In some cases, it is simply not possible to acquire citizenship if you are not born with it.
Sometimes, a person may be a citizen of multiple countries at the same time. Different countries have varying policies on the matter — some have no objection to the practice, but others require that their citizens renounce all other citizenships.
- Allacoa — allows multiple citizenship.
- Lendosa — allows multiple citizenship. Within Lendosa, the government will always treat a person with Lendosan citizenship as a Lendosan citizen, regardless of other citizenships they might hold.
- Porto Capital — allows multiple citizenship.
- St. Samuel — allows multiple citizenship.
- Trinia — allows multiple citizenship. Residents of Trinia with multiple citizenship are required to nominate one which the government will treat as their primary affiliation.
- Wesmerité — allows dual citizenship.

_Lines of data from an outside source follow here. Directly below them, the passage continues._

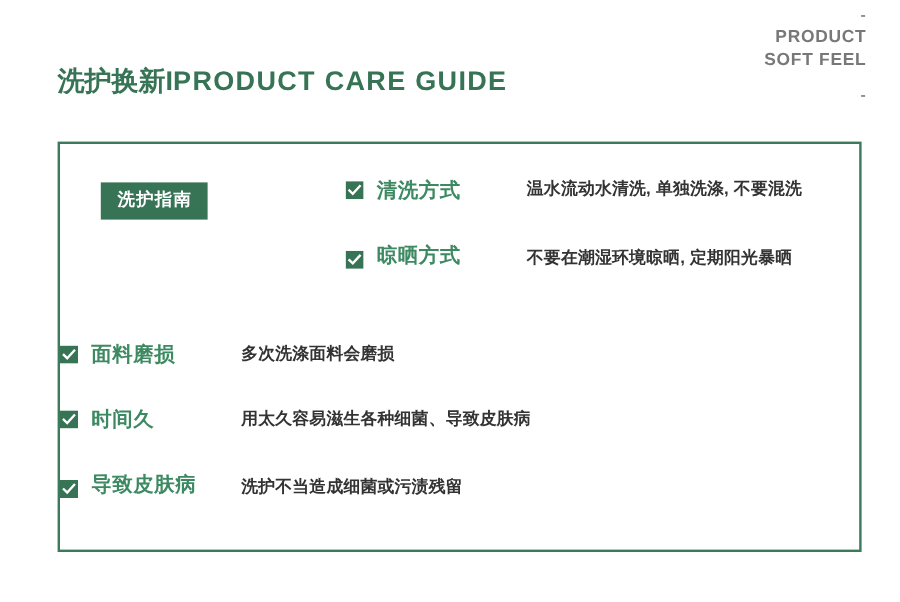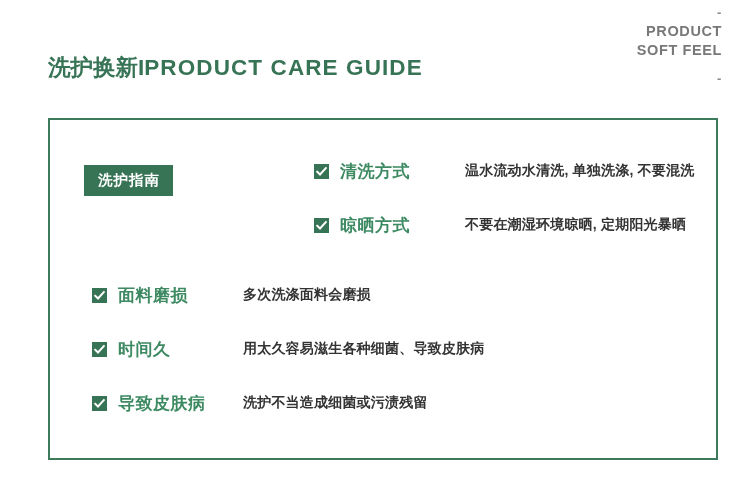--- a/index.html
+++ b/index.html
@@ -80,7 +80,7 @@
     display: flex;
     align-items: flex-start;
   }
-  .section.s1 { top: 39px; }
+  .section.s1 { top: 26px; gap: 16px; }
   .section.s2 { top: 163px; }
 
   .badge-col {

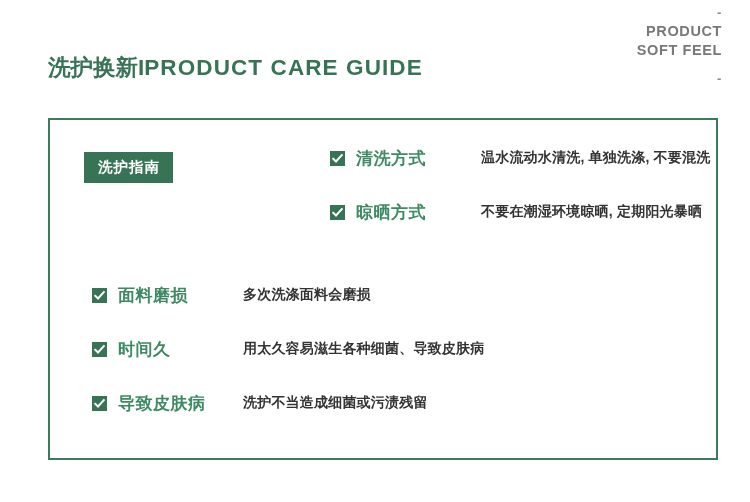--- a/index.html
+++ b/index.html
@@ -111,7 +111,6 @@
     align-items: center;
     height: 24px;
     margin-bottom: 30px;
-    margin-left: 42px;
   }
   .item:last-child { margin-bottom: 0; }
 

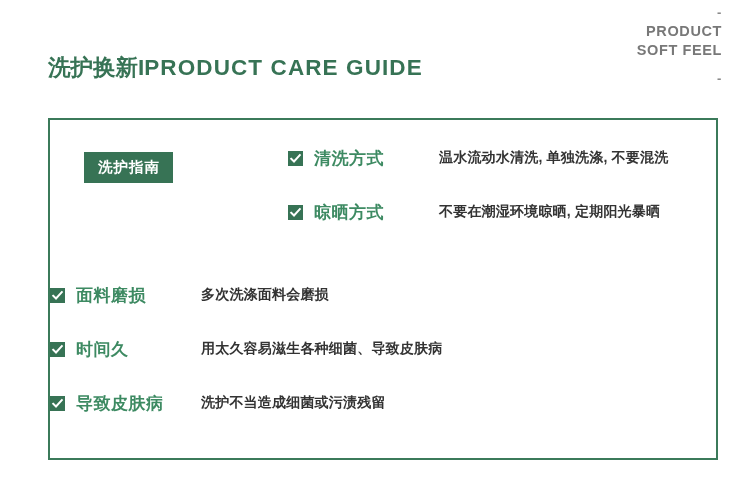--- a/index.html
+++ b/index.html
@@ -112,7 +112,7 @@
     height: 24px;
     margin-bottom: 30px;
   }
-  .item:last-child { margin-bottom: 0; }
+  .item:last-child { margin-bottom: 0; align-items: flex-end; }
 
   .check-icon {
     flex: 0 0 auto;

Within the PRW, the government will treat a person with a Wesmeritéan citizenship as a citizen, regardless of the other citizenship they may hold.
- Xochimechatl — allows multiple citizenship by default, as there are no laws covering it.
Does not allowEdit
- Aethelnia — does not allow multiple citizenship.
- Mari'im — does not allow multiple citizenship. Any Mari'im citizen who claims or acquires another citizenship is deemed to have renounced their Mari'im citizenship, and anyone seeking to become a Mari'im citizen must renounce their original citizenship.
- Shaelia — does not allow multiple citizenship.
- Utania — does not allow dual citizenship, though there is many in Utania, particularly in the business community, that want it. However, matters are fluid in this regard for Utani. Anyone that acquires a foreign citizenship will automatically have their Utanian citizenship revoked, this does not seem to apply to Utani who may claim Utanian citizenship despite being foreign citizens. Likewise, no Utani who has sought foreign citizenship has yet had their Utanian revoked.
- Listonian Free State — No specific policy.